One final issue regarding the various screens accessible via the GSP is that if you and a colleague are interacting with the same screen, e.g., a PS command within a Command Menu screen, you will see what each other is doing. You can see who else is logged in to the GSP with the WHO command:

 GSP:CM>  who  User Login         Port Name      IP Address Admin                LAN        192.168. 2.101 Admin                LAN         15.196. 6. 52 GSP:CM>

Another way of communicating with other GSP users is to broadcast a message to all users using the TE command. If I am logged in to an RS232 port, I can disable all LAN access using the DL command ( EL to re-enable LAN access) and the DI (Disconnect Remote of LAN console) command. If I want to disable access via the Remote (modem) port, I can use the DR command ( ER to enable Remote access).

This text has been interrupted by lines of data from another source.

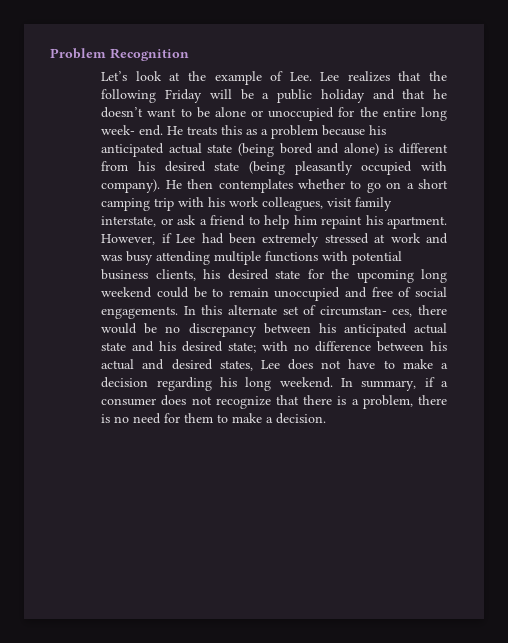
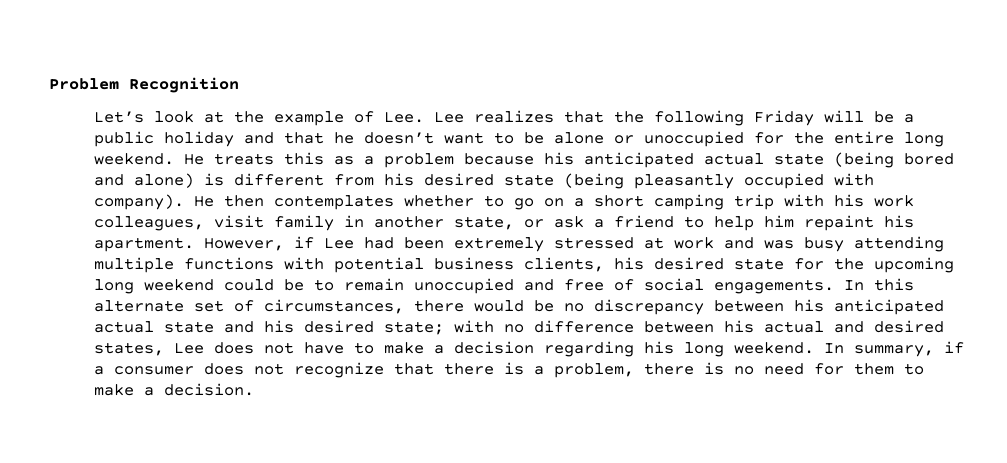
- Let’s look at the example of Lee. Lee realizes that the following Friday will be a public holiday and that he doesn’t want to be alone or unoccupied for the entire long week- end.
+ Let’s look at the example of Lee. Lee realizes that the following Friday will be a public holiday and that he doesn’t want to be alone or unoccupied for the entire long weekend.
- He then contemplates whether to go on a short camping trip with his work colleagues, visit family interstate, or ask a friend to help him repaint his apartment.
+ He then contemplates whether to go on a short camping trip with his work colleagues, visit family in another state, or ask a friend to help him repaint his apartment.
- In this alternate set of circumstan- ces, there would be no discrepancy between his anticipated actual state and his desired state; with no difference between his actual and desired states, Lee does not have to make a decision regarding his long weekend.
+ In this alternate set of circumstances, there would be no discrepancy between his anticipated actual state and his desired state; with no difference between his actual and desired states, Lee does not have to make a decision regarding his long weekend.

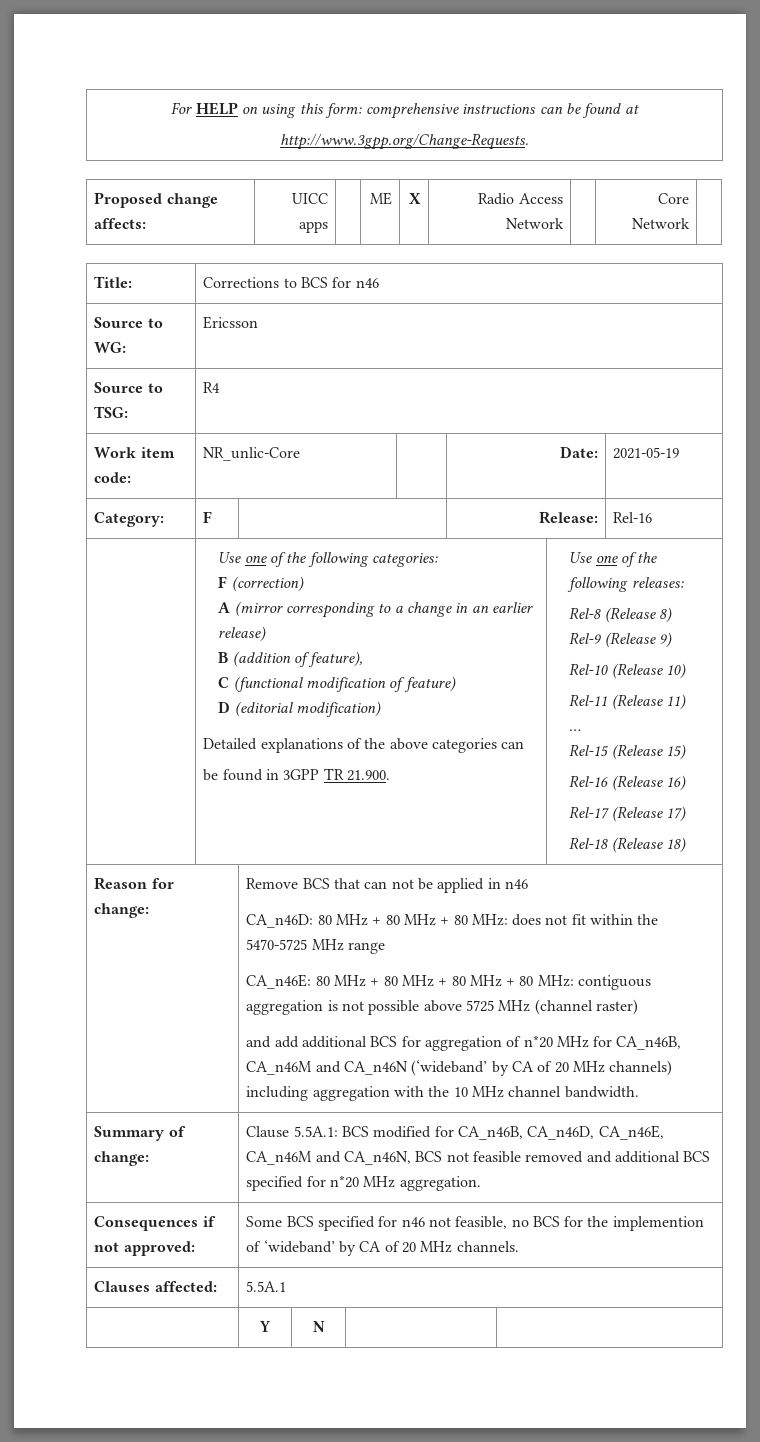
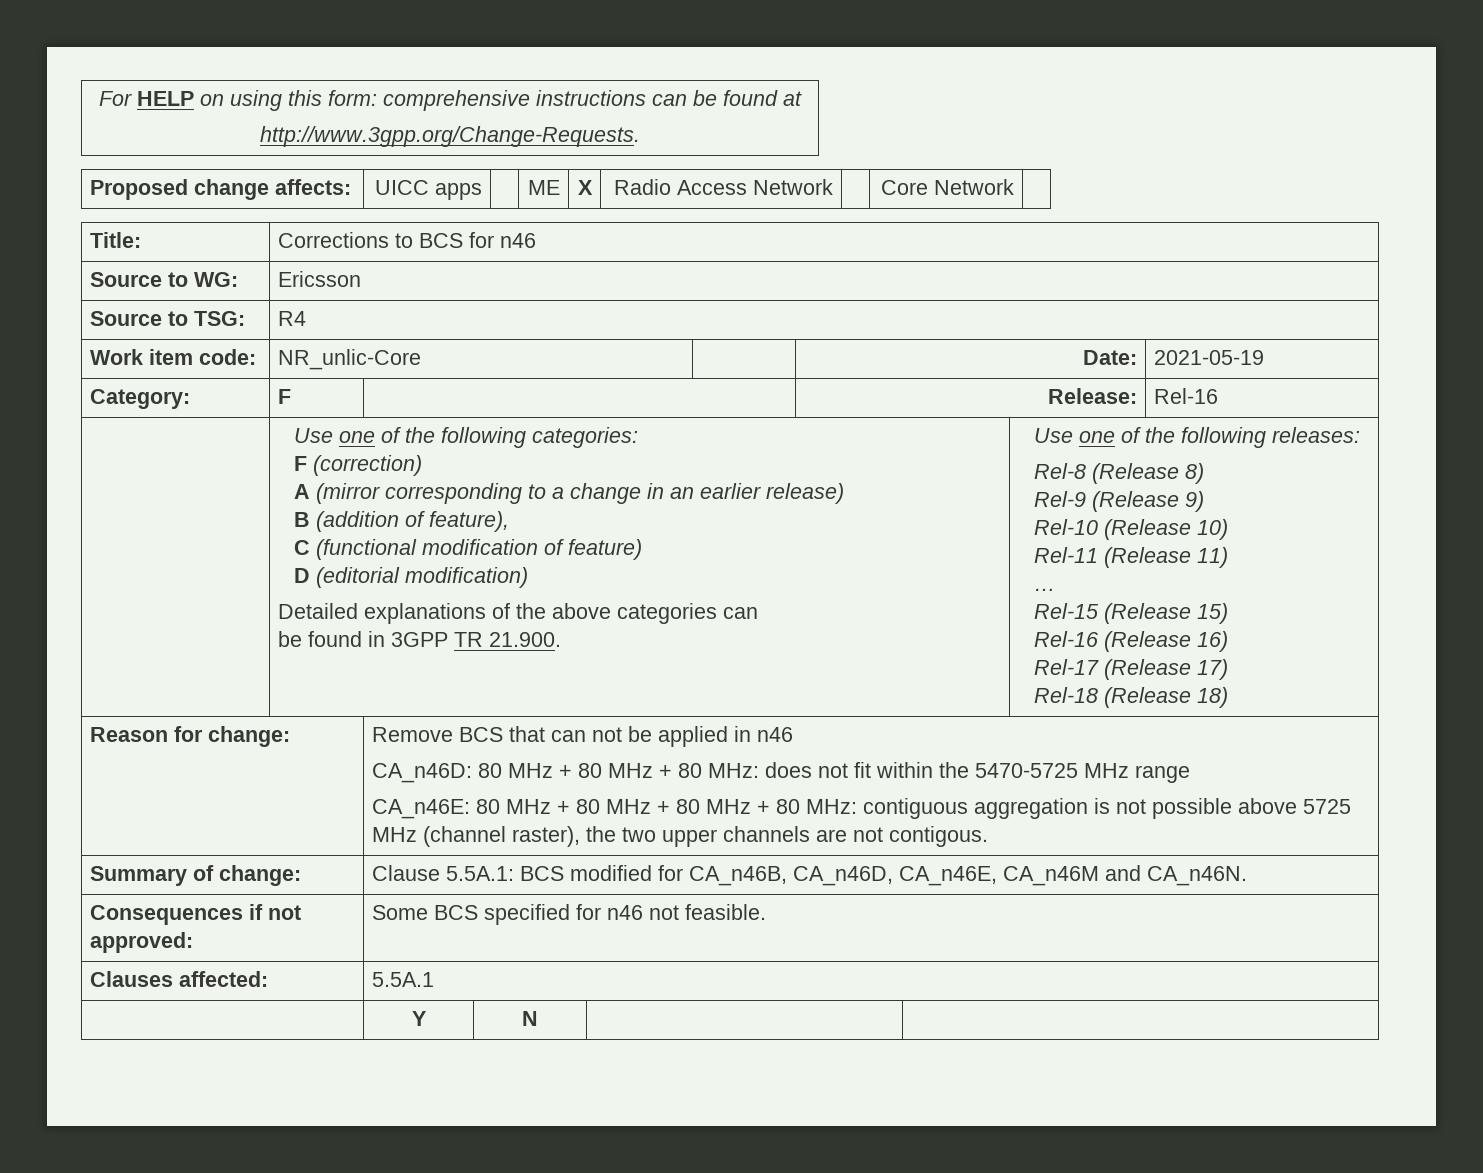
- CA_n46E: 80 MHz + 80 MHz + 80 MHz + 80 MHz: contiguous aggregation is not possible above 5725 MHz (channel raster)
- and add additional BCS for aggregation of n*20 MHz for CA_n46B, CA_n46M and CA_n46N (‘wideband’ by CA of 20 MHz channels) including aggregation with the 10 MHz channel bandwidth.
+ CA_n46E: 80 MHz + 80 MHz + 80 MHz + 80 MHz: contiguous aggregation is not possible above 5725 MHz (channel raster), the two upper channels are not contigous.
- Summary of change: | Clause 5.5A.1: BCS modified for CA_n46B, CA_n46D, CA_n46E, CA_n46M and CA_n46N, BCS not feasible removed and additional BCS specified for n*20 MHz aggregation.
+ Summary of change: | Clause 5.5A.1: BCS modified for CA_n46B, CA_n46D, CA_n46E, CA_n46M and CA_n46N.
- Consequences if not approved: | Some BCS specified for n46 not feasible, no BCS for the implemention of ‘wideband’ by CA of 20 MHz channels.
+ Consequences if not approved: | Some BCS specified for n46 not feasible.

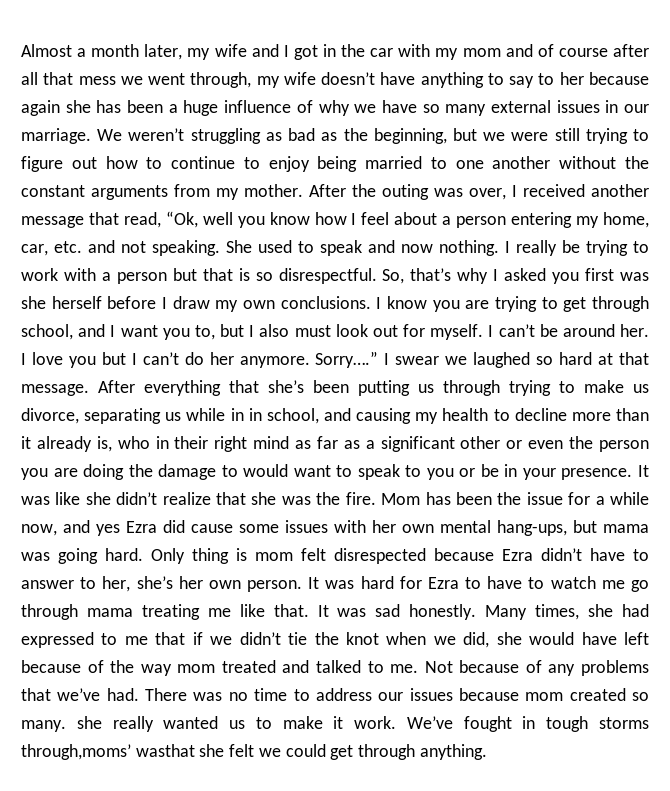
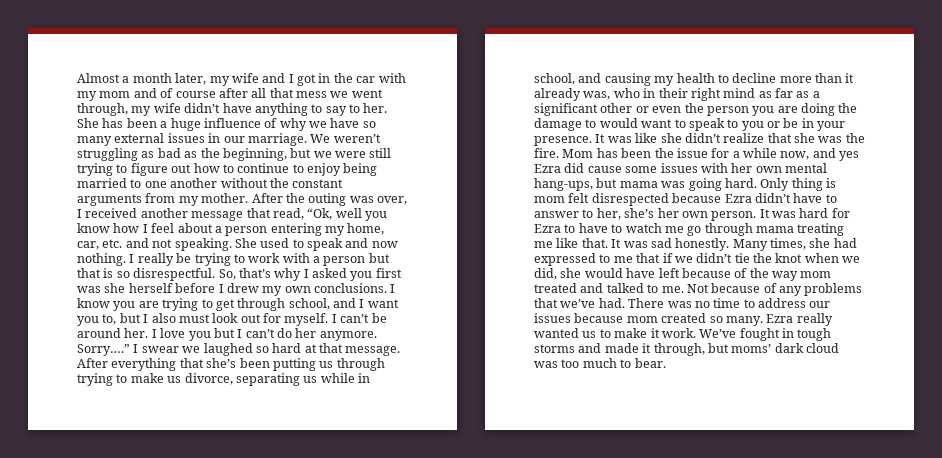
- Almost a month later, my wife and I got in the car with my mom and of course after all that mess we went through, my wife doesn’t have anything to say to her because again she has been a huge influence of why we have so many external issues in our marriage.
+ Almost a month later, my wife and I got in the car with my mom and of course after all that mess we went through, my wife didn’t have anything to say to her. She has been a huge influence of why we have so many external issues in our marriage.
- So, that’s why I asked you first was she herself before I draw my own conclusions.
+ So, that’s why I asked you first was she herself before I drew my own conclusions.
- After everything that she’s been putting us through trying to make us divorce, separating us while in in school, and causing my health to decline more than it already is, who in their right mind as far as a significant other or even the person you are doing the damage to would want to speak to you or be in your presence.
+ After everything that she’s been putting us through trying to make us divorce, separating us while in school, and causing my health to decline more than it already was, who in their right mind as far as a significant other or even the person you are doing the damage to would want to speak to you or be in your presence.
- There was no time to address our issues because mom created so many. she really wanted us to make it work.
+ There was no time to address our issues because mom created so many. Ezra really wanted us to make it work.
- We’ve fought in tough storms through,moms’ wasthat she felt we could get through anything.
+ We’ve fought in tough storms and made it through, but moms’ dark cloud was too much to bear.

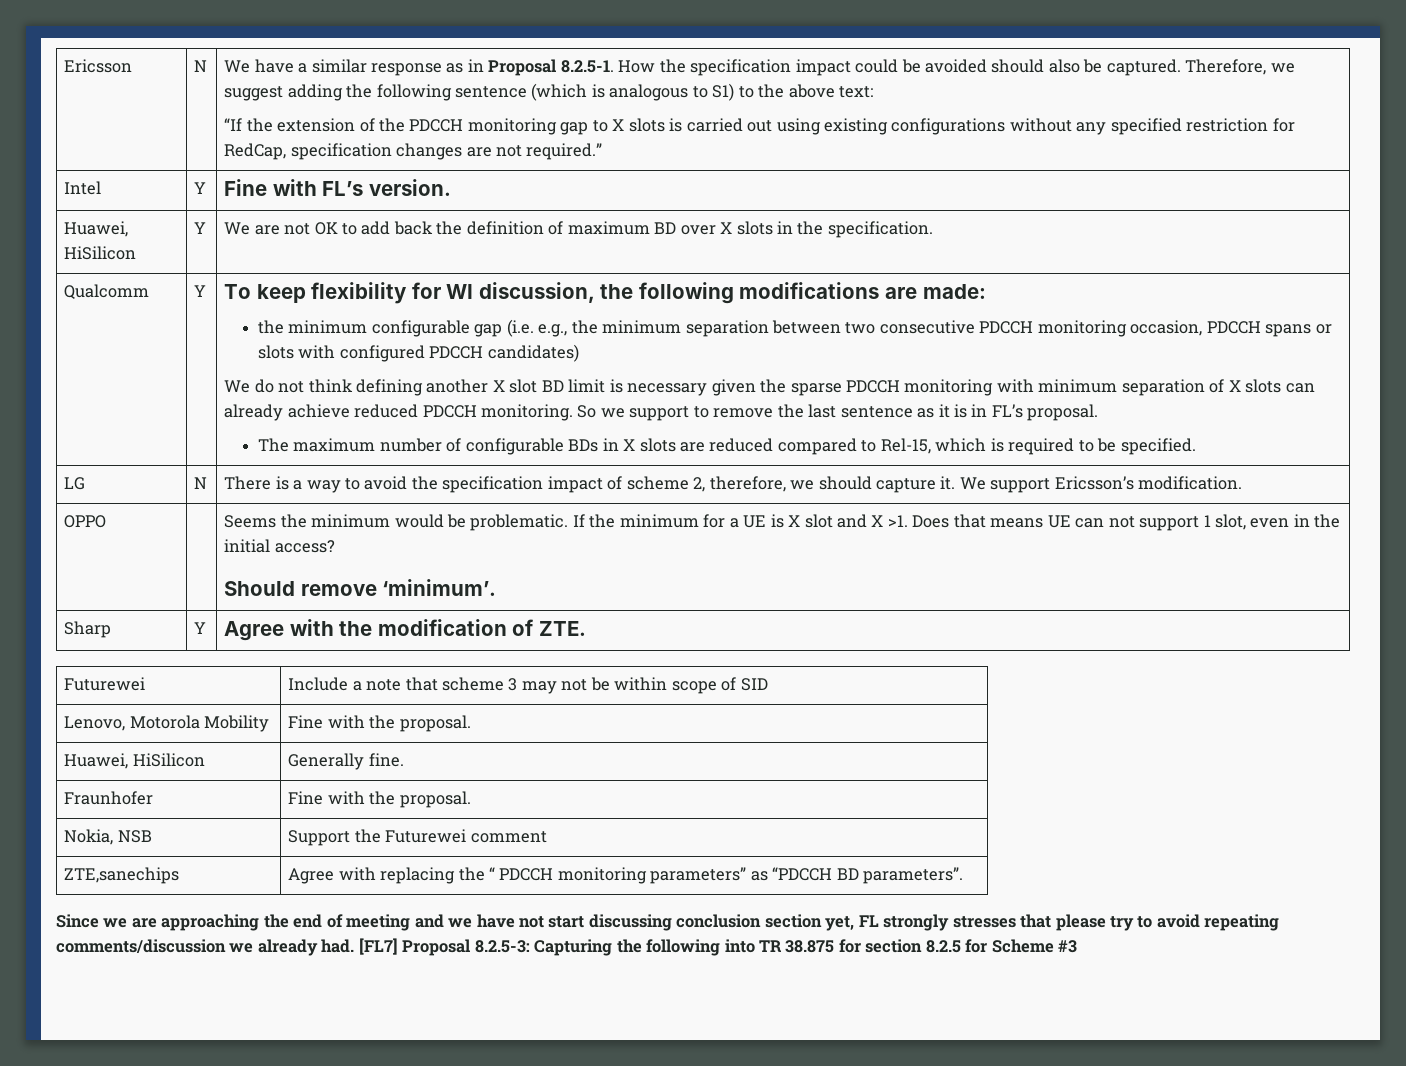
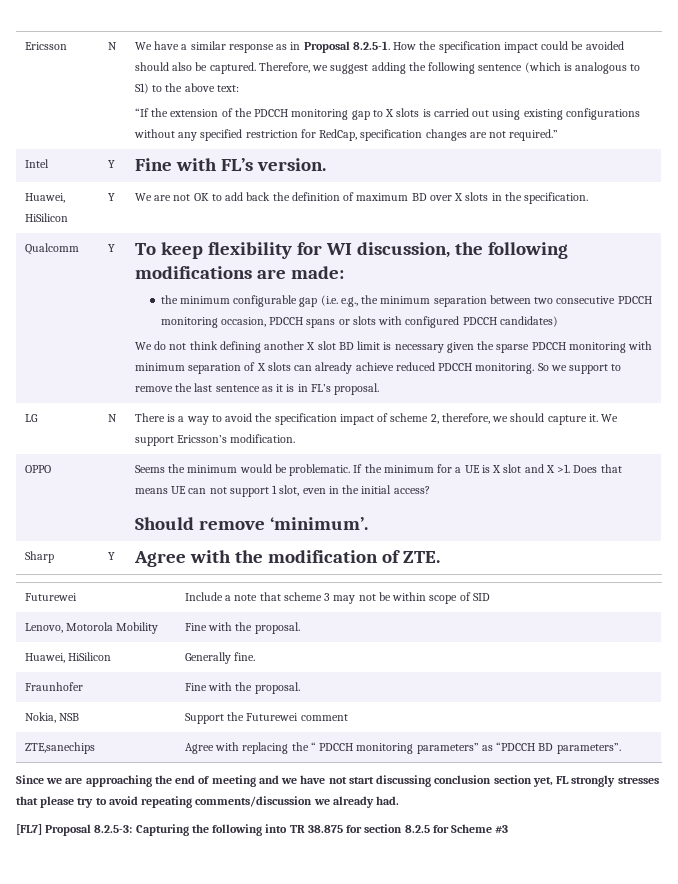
- The maximum number of configurable BDs in X slots are reduced compared to Rel-15, which is required to be specified.
- Since we are approaching the end of meeting and we have not start discussing conclusion section yet, FL strongly stresses that please try to avoid repeating comments/discussion we already had. [FL7] Proposal 8.2.5-3: Capturing the following into TR 38.875 for section 8.2.5 for Scheme #3
+ Since we are approaching the end of meeting and we have not start discussing conclusion section yet, FL strongly stresses that please try to avoid repeating comments/discussion we already had.
+ [FL7] Proposal 8.2.5-3: Capturing the following into TR 38.875 for section 8.2.5 for Scheme #3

We will return to the GSP later when we create new partitions. Now, I want to return to the topic of the IO cardcage. In particular, I want to discuss how the slot numbering in the IO cardcage is translated into an HP-UX hardware path . This might not seem like an exciting topic to discuss, but it is absolutely crucial if we are going to understand HP-UX hardware paths and their relationship to Slot-IDs . When it comes time to install HP-UX, we need to know the HP-UX hardware path to our LAN cards if we are going to boot from an Ignite-UX server. The process of converting a Slot-ID to an HP-UX hardware path is not a straightforward as you would at first think.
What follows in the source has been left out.